В ответ ему Софья Николаевна сказала:
– Стыдно, стыдно. После этого всякий нахал, всякий не стесняющийся своей непорядочности – талантлив.
Совершенно неожиданно Денисов поддержал Алферова и стал защищать Проскурина.
– Вы, вы?! – накинулась на него Софья Николаевна.
– Да, я, – упрямо ответил Денисов. Поднялся горячий спор.
Вошла моя жена и шепнула мне:
– Не пора ли нам?
Софья Николаевна остановилась на полуслове и спросила:
– А разве уже можно? В таком случае и я…
– И я, и я… – подхватили несколько голосов.
– Господа, это выйдет демонстрация, – запротестовала Софья Николаевна, – я сказала первая и извольте соблюдать приличие. Что?
И она обвела всех своими немного близорукими смеющимися глазами и рассмеялась.
– О, боже мой, как все это глупо, приеду домой и сейчас же приму душевную ванну, – говорила она, прощаясь со всеми.
– Шекспира? – спросил я ее, зная ее любовь к Шекспиру.
– Его, – кивнула она, проходя в большую гостиную.
А я, стоя в дверях, наблюдал, как вдруг преобразилась вся она, серьезная не по летам; с достоинством и проникнутая в то же время как бы невольным уважением, она подошла к губернаторше и сделала ей непринужденный красивый, немного девичий реверанс.
Губернаторша облегченно спросила ее:
– Уже? – И, как бы боясь, что гостья передумает, дружески кивнула ей головой: – Не забывайте.

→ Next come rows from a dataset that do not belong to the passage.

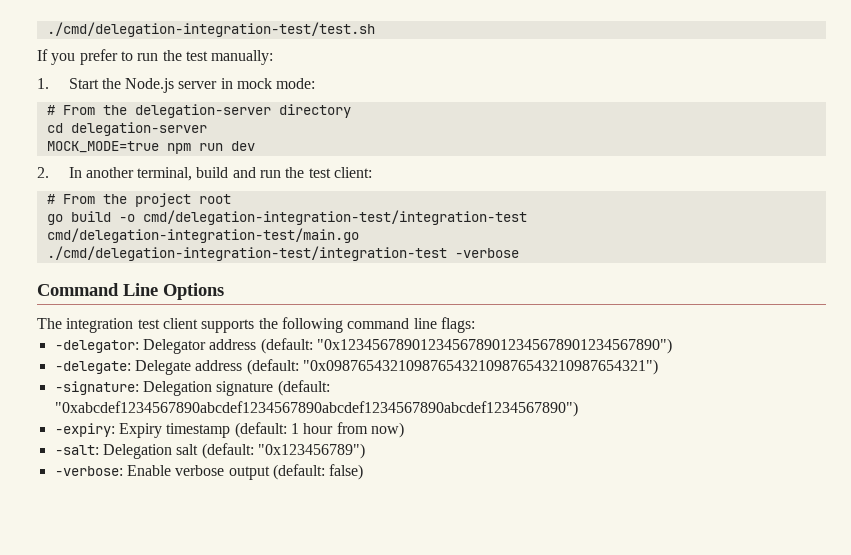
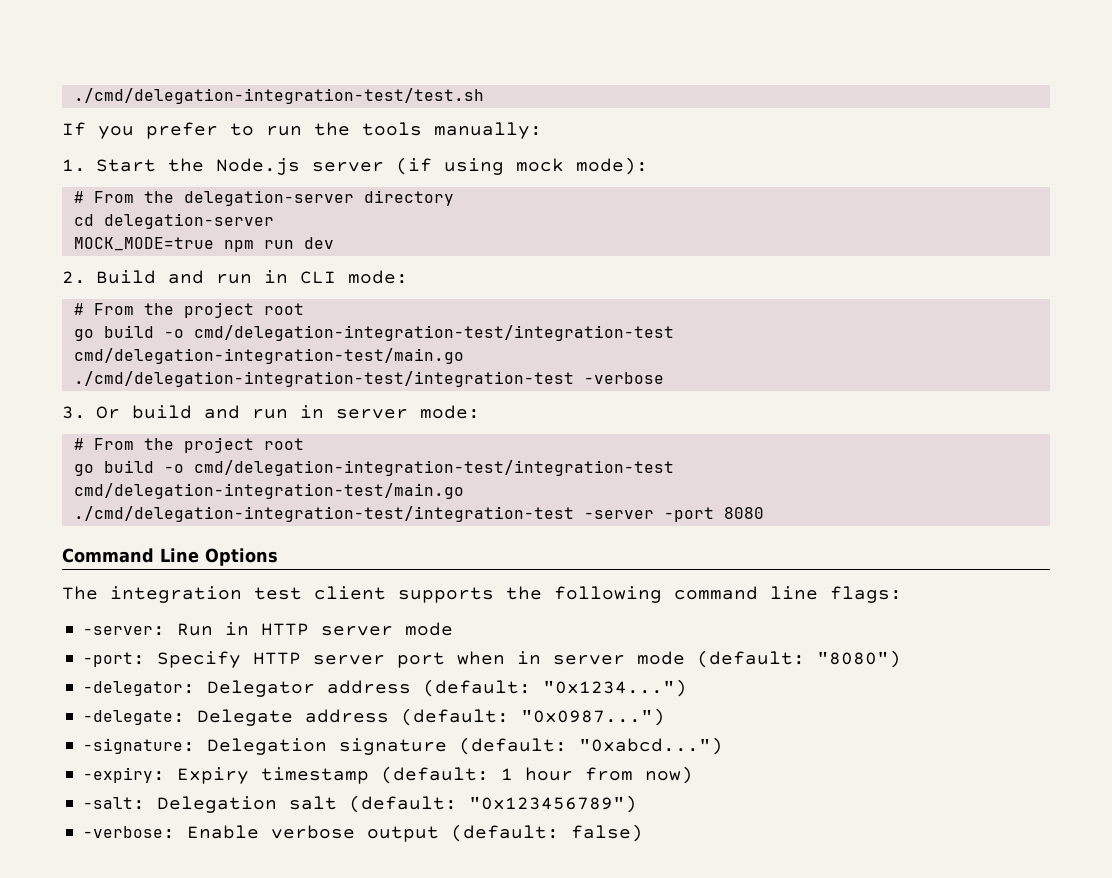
- If you prefer to run the test manually:
+ If you prefer to run the tools manually:
- 1. Start the Node.js server in mock mode:
+ 1. Start the Node.js server (if using mock mode):
- 2. In another terminal, build and run the test client:
+ 2. Build and run in CLI mode:
+ 3. Or build and run in server mode:
+ # From the project root
+ go build -o cmd/delegation-integration-test/integration-test cmd/delegation-integration-test/main.go
+ ./cmd/delegation-integration-test/integration-test -server -port 8080
+ -server: Run in HTTP server mode
+ -port: Specify HTTP server port when in server mode (default: "8080")
- -delegator: Delegator address (default: "0x1234567890123456789012345678901234567890")
+ -delegator: Delegator address (default: "0x1234...")
- -delegate: Delegate address (default: "0x0987654321098765432109876543210987654321")
+ -delegate: Delegate address (default: "0x0987...")
- -signature: Delegation signature (default: "0xabcdef1234567890abcdef1234567890abcdef1234567890abcdef1234567890")
+ -signature: Delegation signature (default: "0xabcd...")

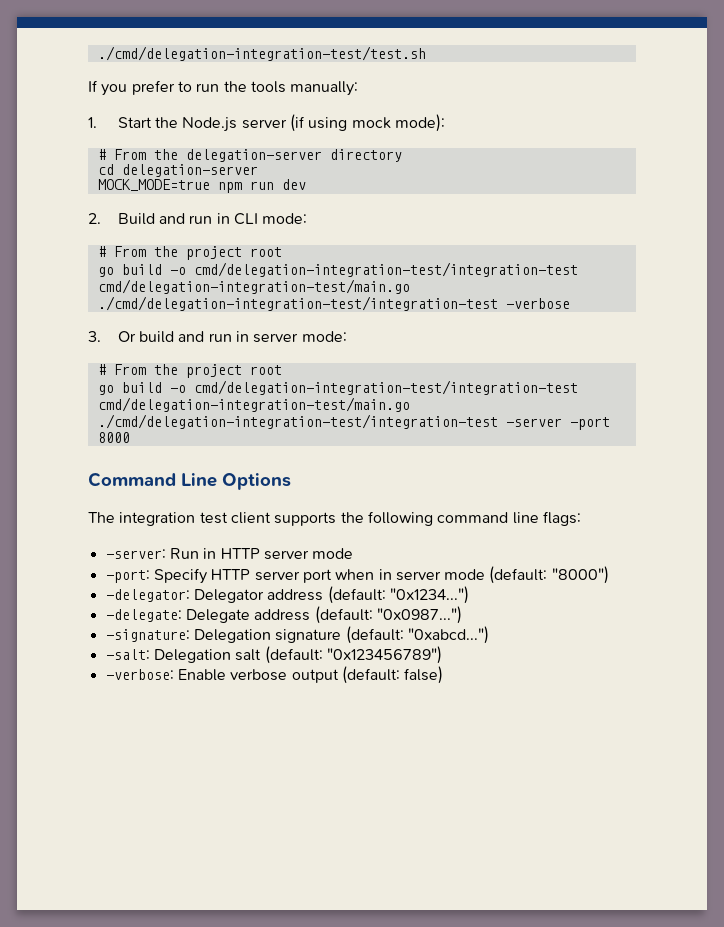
- ./cmd/delegation-integration-test/integration-test -server -port 8080
+ ./cmd/delegation-integration-test/integration-test -server -port 8000
- -port: Specify HTTP server port when in server mode (default: "8080")
+ -port: Specify HTTP server port when in server mode (default: "8000")
- -expiry: Expiry timestamp (default: 1 hour from now)

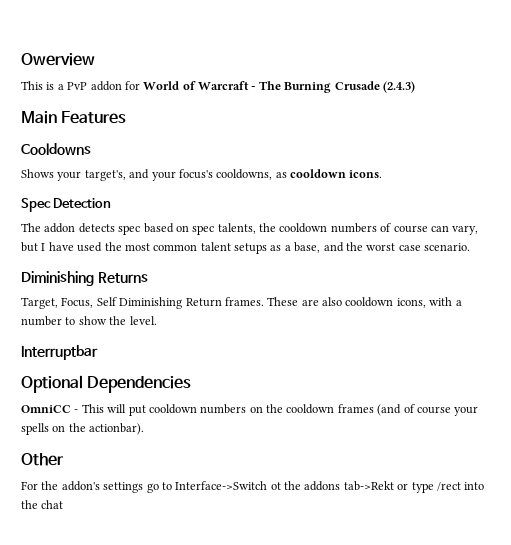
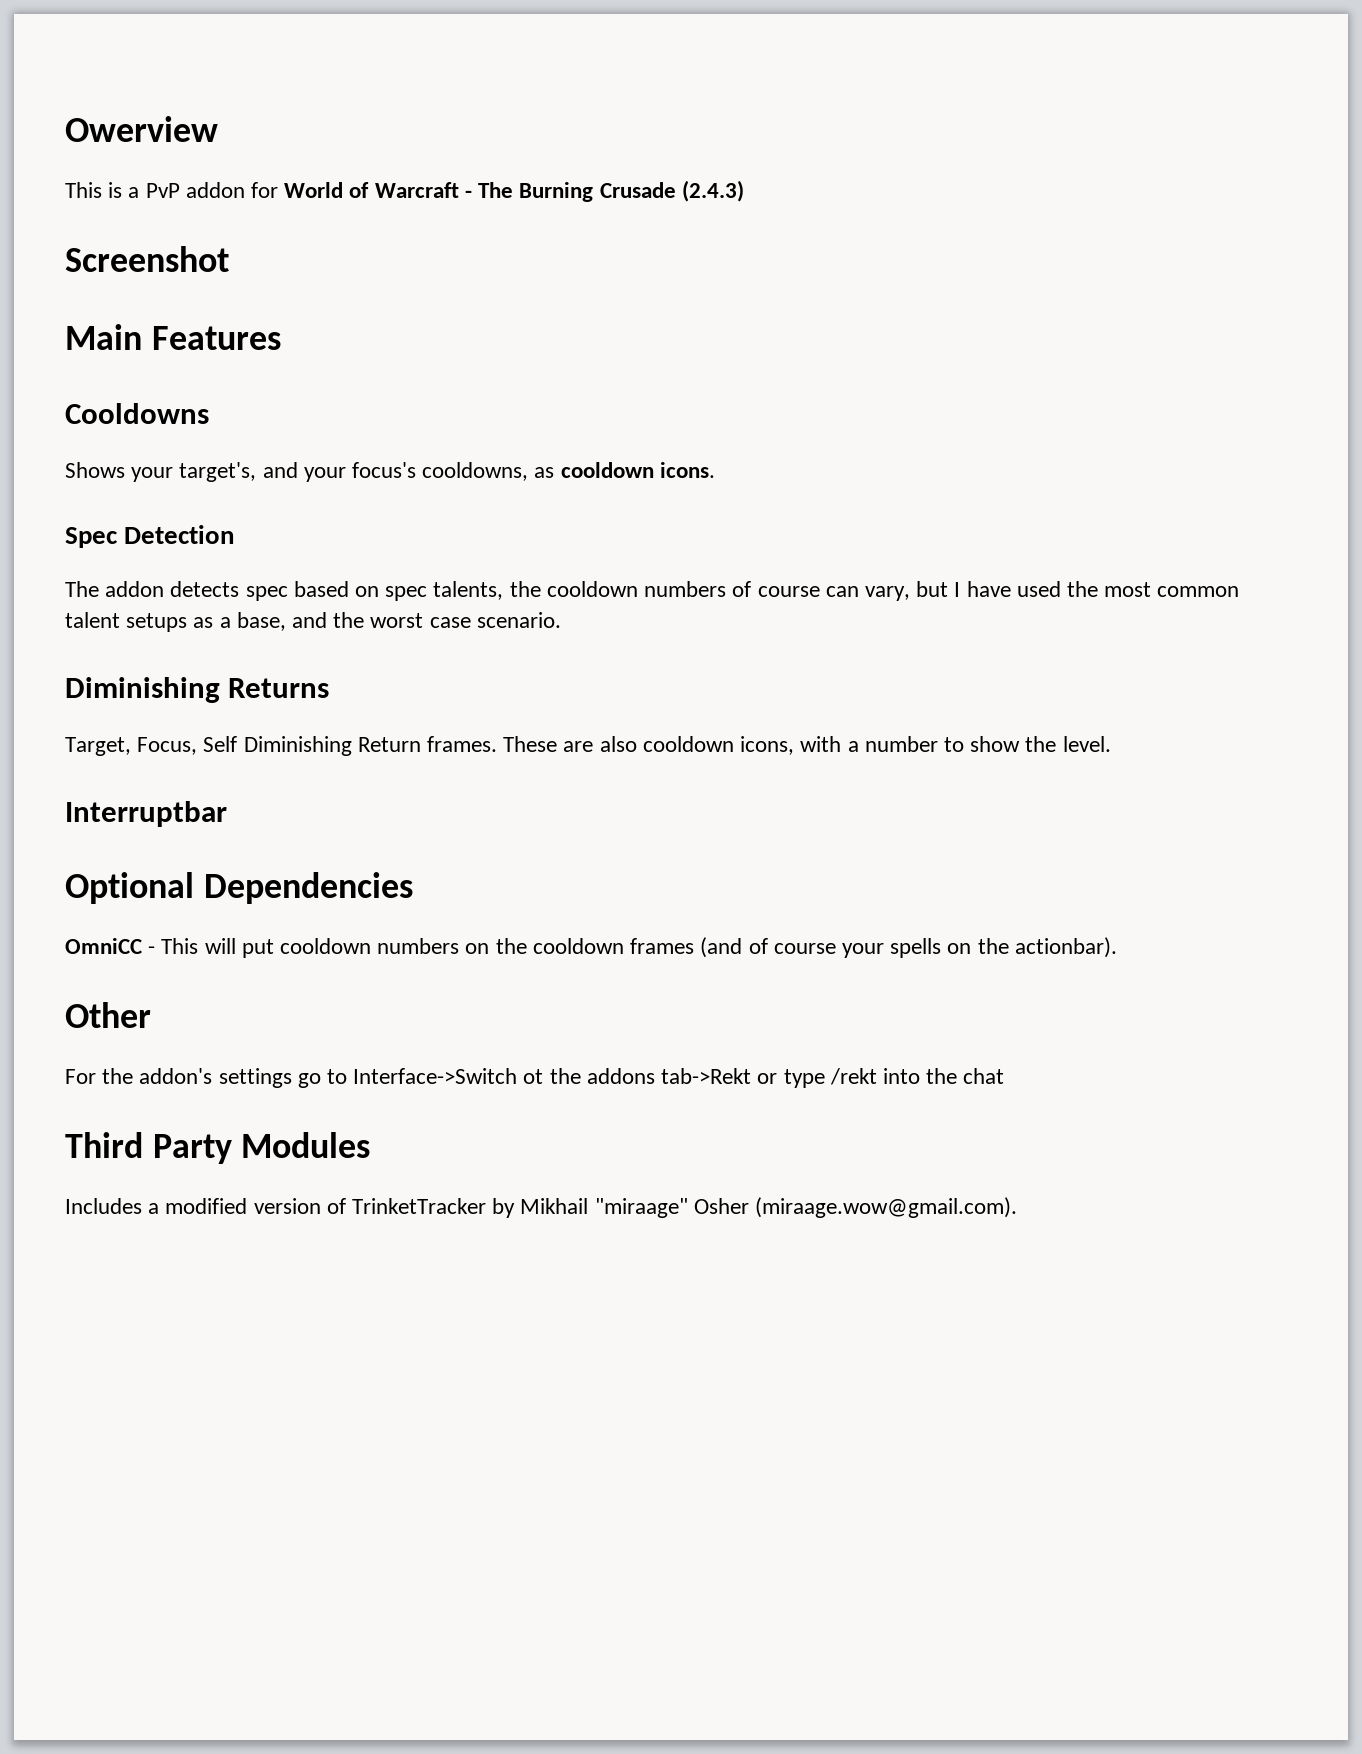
+ Screenshot
- For the addon's settings go to Interface->Switch ot the addons tab->Rekt or type /rect into the chat
+ For the addon's settings go to Interface->Switch ot the addons tab->Rekt or type /rekt into the chat
+ Third Party Modules
+ Includes a modified version of TrinketTracker by Mikhail "miraage" Osher (miraage.wow@gmail.com).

И потянулись дни за днями с журфиксами, визитами, собраниями и концертами, скучные и утомительные дни провинциального high life'a[6].
IV
Один фотограф, у которого я снимался, живой и интересный хохол, встретив как-то, спросил меня:
– Вы сегодня вечером что делаете?
– В театре.
– Не заедете ли после театра ко мне? Соберется кой-кто, петь будем, плясать, играть, будут и умники. В самом деле, что вам, приезжайте.
Мне, скучавшему, как только может человек скучать, улыбнулось это предложение, и я после театра поехал.
Я приехал в разгаре вечера.
В накуренном воздухе маленьких комнат, с дешевой мебелью и фотографиями по стенам, тускло горели лампы и стоял гул от оживленного говора.
Я остановился у дверей, и первое, что резко бросилось в глаза: простые будничные костюмы и оживленные, праздничные лица гостей. Говорили, громко смеялись. Я прислушивался к этому смеху с удовольствием, потому что давно уже не слыхал такого веселого, беззаботного смеха.
Мое появление ничего не нарушило. Только какой-то седоватый веселый господин, собиравшийся что-то сказать, остановился на мгновение с поднятой рукой и с дружелюбным любопытством осмотрел меня, да хозяин крикнул, увидев:
– Ну, вот и отлично, как раз вовремя: сейчас пение начнется, а пока я вас успею еще познакомить.